## DESCRIPTION OF THE TASK:
Please return only the lines from the one holding "[51,290,158,310] Version: ->" through the one holding "[473,303,663,320] order.<br /><br", exactly as they appear in the records below, both ends included.

## MATERIAL FOR THIS TASK:
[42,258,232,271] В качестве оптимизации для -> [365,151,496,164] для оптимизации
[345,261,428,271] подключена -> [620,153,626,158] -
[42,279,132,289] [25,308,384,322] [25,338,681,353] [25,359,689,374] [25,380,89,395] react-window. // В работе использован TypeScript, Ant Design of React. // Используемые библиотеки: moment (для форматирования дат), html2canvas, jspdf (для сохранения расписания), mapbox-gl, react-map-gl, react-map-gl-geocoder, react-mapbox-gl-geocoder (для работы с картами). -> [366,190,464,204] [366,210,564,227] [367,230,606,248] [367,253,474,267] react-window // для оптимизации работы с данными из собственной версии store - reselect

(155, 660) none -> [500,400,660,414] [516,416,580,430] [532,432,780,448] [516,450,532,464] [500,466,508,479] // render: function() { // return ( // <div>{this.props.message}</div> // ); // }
--
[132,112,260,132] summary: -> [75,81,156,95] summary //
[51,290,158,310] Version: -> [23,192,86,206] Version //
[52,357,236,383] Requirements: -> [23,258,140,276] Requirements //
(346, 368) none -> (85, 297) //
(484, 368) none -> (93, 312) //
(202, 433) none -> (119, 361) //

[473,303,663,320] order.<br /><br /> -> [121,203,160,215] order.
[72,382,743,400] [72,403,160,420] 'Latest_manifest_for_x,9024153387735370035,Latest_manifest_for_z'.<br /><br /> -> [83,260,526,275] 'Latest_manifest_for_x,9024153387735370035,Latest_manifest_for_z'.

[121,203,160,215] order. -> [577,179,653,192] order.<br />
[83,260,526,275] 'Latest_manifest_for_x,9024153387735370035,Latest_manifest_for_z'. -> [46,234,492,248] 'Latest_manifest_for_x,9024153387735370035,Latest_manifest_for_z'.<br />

## RESULT FOR THIS EXERCISE:
[51,290,158,310] Version: -> [23,192,86,206] Version //
[52,357,236,383] Requirements: -> [23,258,140,276] Requirements //
(346, 368) none -> (85, 297) //
(484, 368) none -> (93, 312) //
(202, 433) none -> (119, 361) //

[473,303,663,320] order.<br /><br /> -> [121,203,160,215] order.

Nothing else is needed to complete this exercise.